- _About this task_: Please read the records below and return each line holding the string "Instant".

Records supplied below:

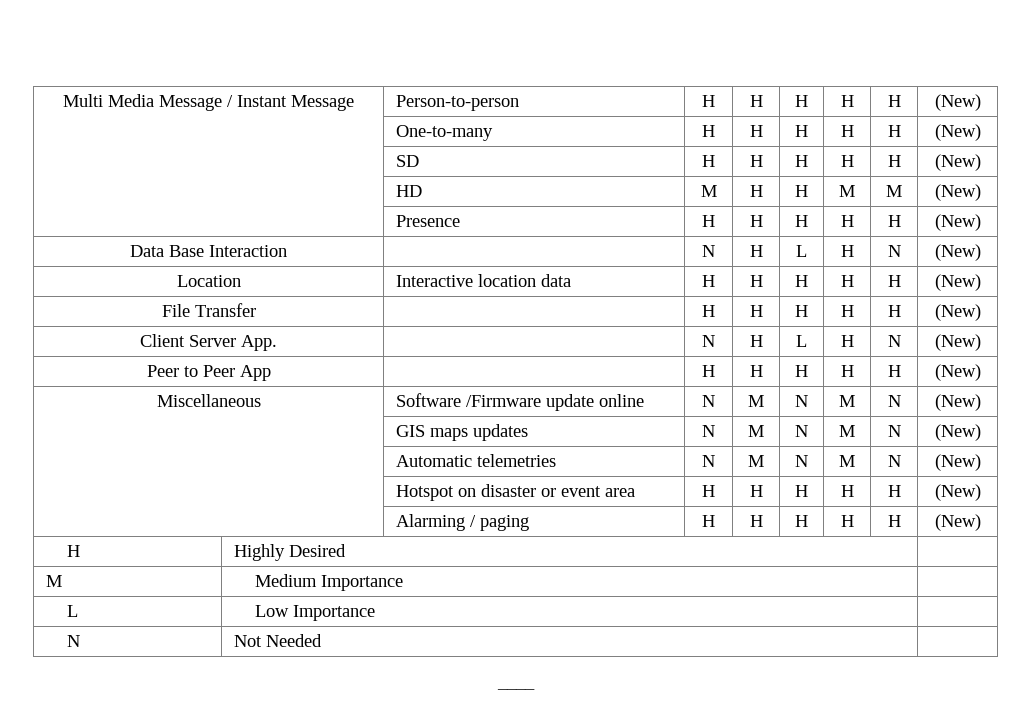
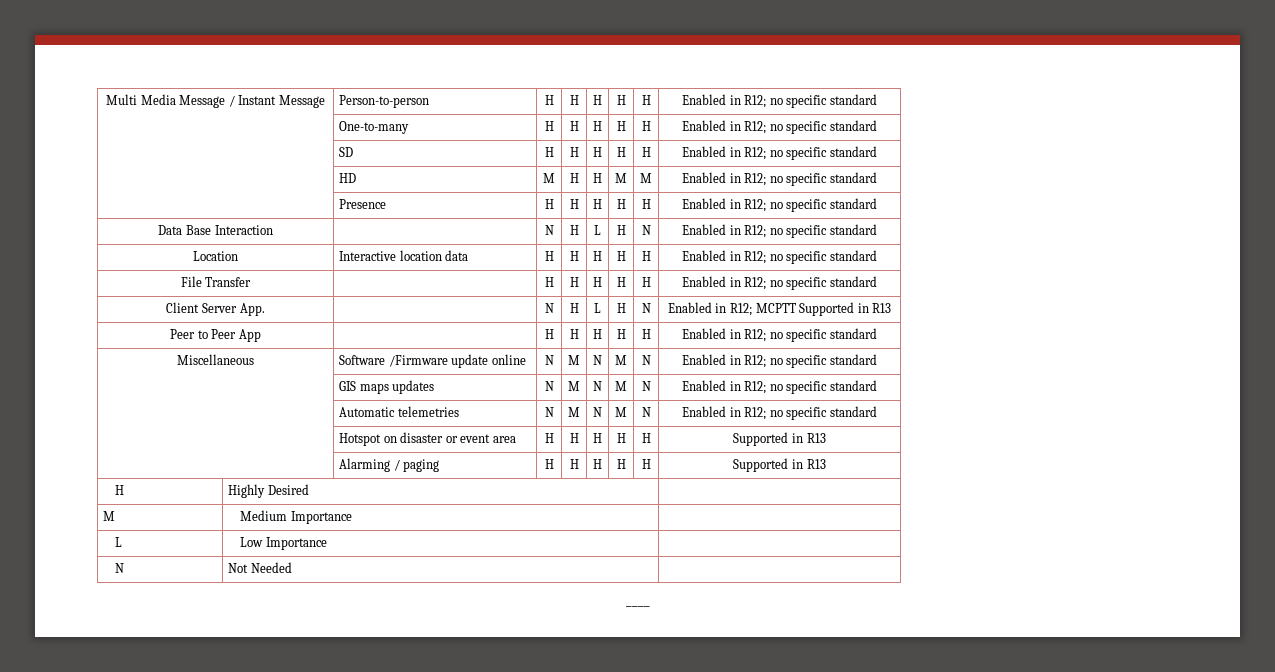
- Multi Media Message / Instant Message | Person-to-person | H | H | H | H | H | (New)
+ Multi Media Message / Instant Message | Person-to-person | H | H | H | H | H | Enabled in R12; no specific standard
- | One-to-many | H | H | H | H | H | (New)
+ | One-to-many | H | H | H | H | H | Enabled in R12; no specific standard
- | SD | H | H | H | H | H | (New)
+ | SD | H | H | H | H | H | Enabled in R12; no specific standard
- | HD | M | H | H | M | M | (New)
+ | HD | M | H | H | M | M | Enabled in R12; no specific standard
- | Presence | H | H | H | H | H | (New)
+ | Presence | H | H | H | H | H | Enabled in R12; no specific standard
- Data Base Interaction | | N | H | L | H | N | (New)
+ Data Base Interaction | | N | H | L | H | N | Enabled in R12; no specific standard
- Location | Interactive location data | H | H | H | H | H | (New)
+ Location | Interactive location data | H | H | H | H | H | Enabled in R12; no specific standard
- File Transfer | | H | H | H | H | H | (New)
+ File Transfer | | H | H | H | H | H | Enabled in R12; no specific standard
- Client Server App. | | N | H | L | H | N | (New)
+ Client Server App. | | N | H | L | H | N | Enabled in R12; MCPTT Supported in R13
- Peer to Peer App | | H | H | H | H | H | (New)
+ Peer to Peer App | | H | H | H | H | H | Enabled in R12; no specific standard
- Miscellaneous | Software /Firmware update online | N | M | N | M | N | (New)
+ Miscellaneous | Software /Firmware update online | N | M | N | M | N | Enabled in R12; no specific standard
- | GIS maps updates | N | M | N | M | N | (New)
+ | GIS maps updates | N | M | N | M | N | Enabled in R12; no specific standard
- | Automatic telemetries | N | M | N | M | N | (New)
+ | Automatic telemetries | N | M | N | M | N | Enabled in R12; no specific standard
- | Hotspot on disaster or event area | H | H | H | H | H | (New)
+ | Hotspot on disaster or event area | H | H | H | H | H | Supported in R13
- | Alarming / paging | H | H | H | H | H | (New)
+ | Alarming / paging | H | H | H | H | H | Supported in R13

End of Records supplied.

- _Your solution_:
- Multi Media Message / Instant Message | Person-to-person | H | H | H | H | H | (New)
+ Multi Media Message / Instant Message | Person-to-person | H | H | H | H | H | Enabled in R12; no specific standard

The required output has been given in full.